=== Begin Enclosure ===

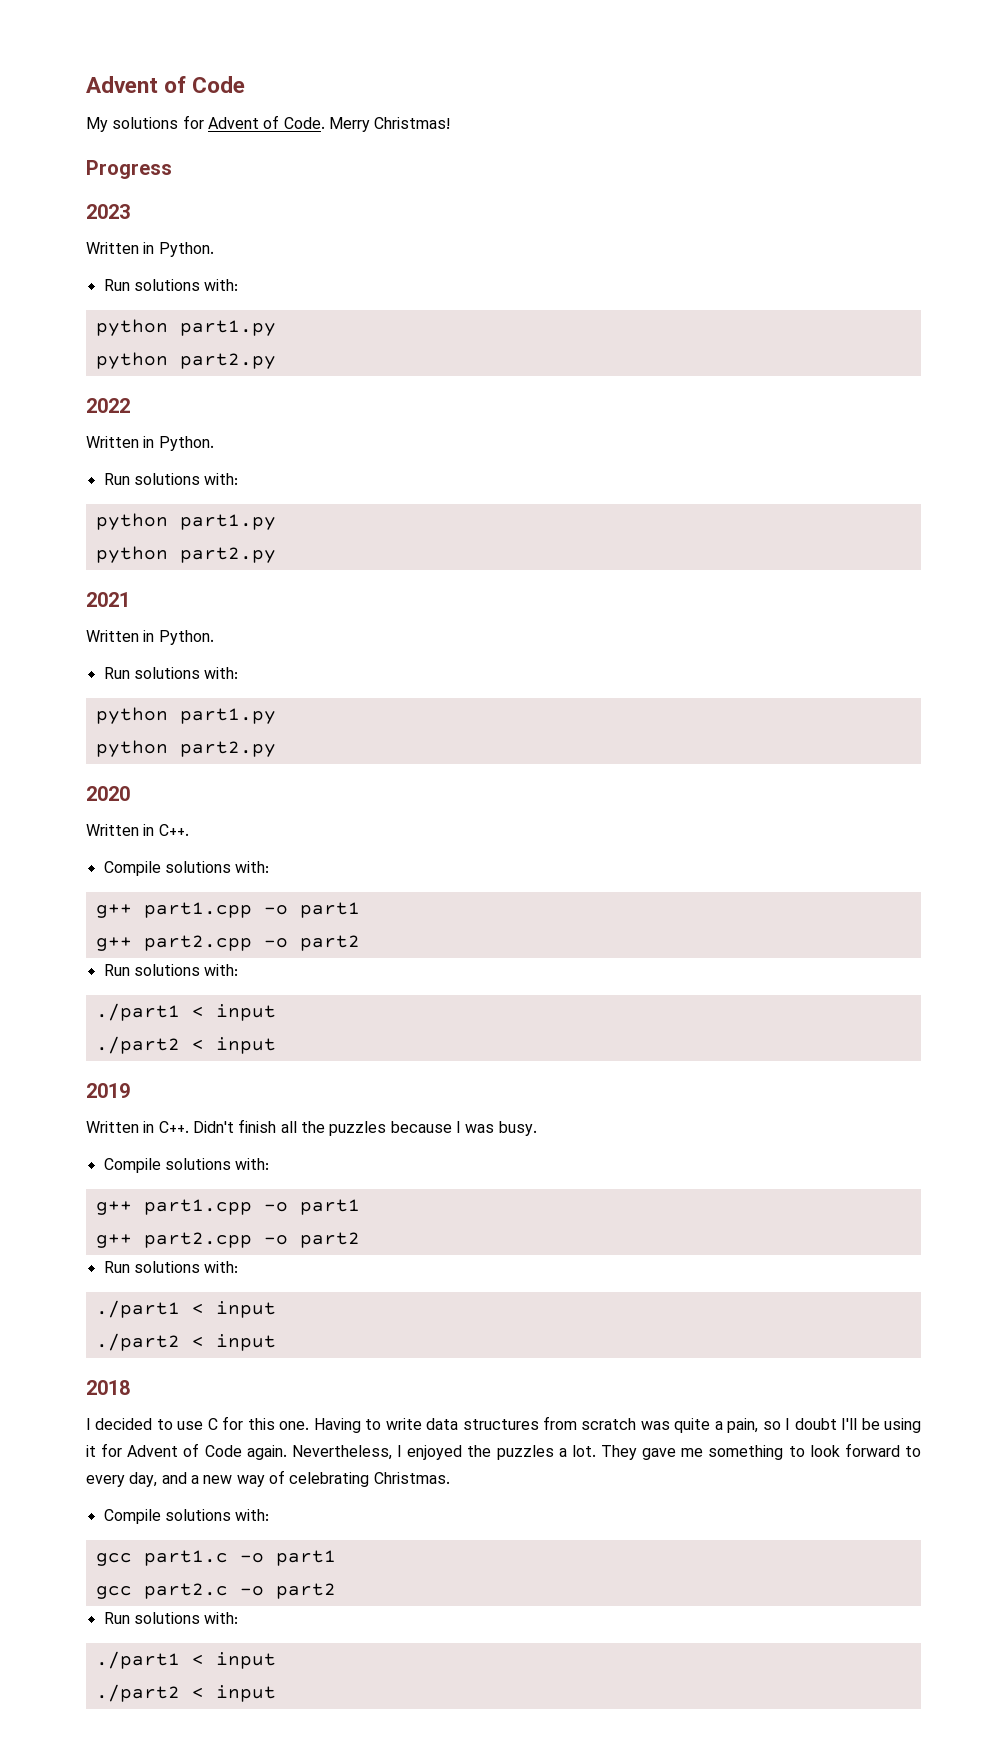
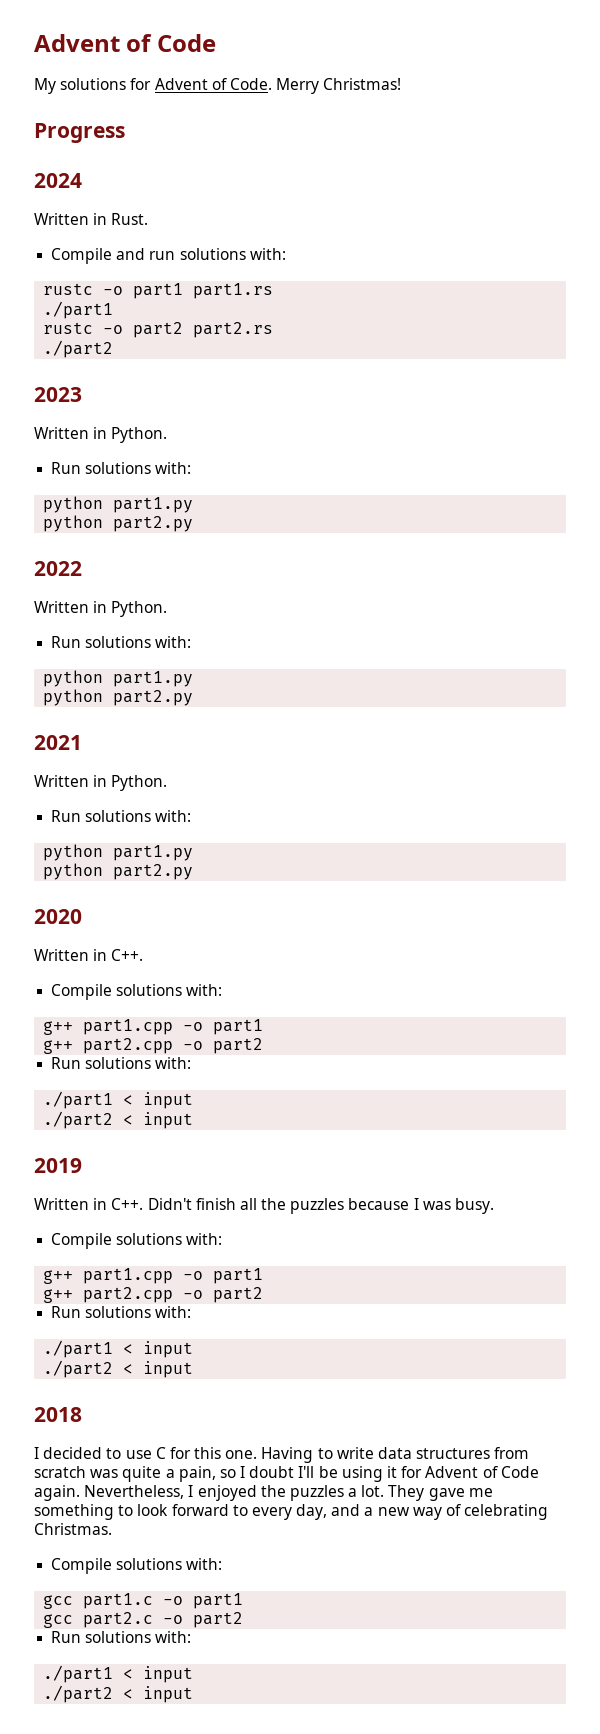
+ 2024
+ Written in Rust.
+ Compile and run solutions with:
+ rustc -o part1 part1.rs
+ ./part1
+ rustc -o part2 part2.rs
+ ./part2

=== End Enclosure ===

Up to and including the last line of the material, reproduce every line exactly, beginning with the one that contains "-o part1 part1.rs" and adding nothing else.

+ rustc -o part1 part1.rs
+ ./part1
+ rustc -o part2 part2.rs
+ ./part2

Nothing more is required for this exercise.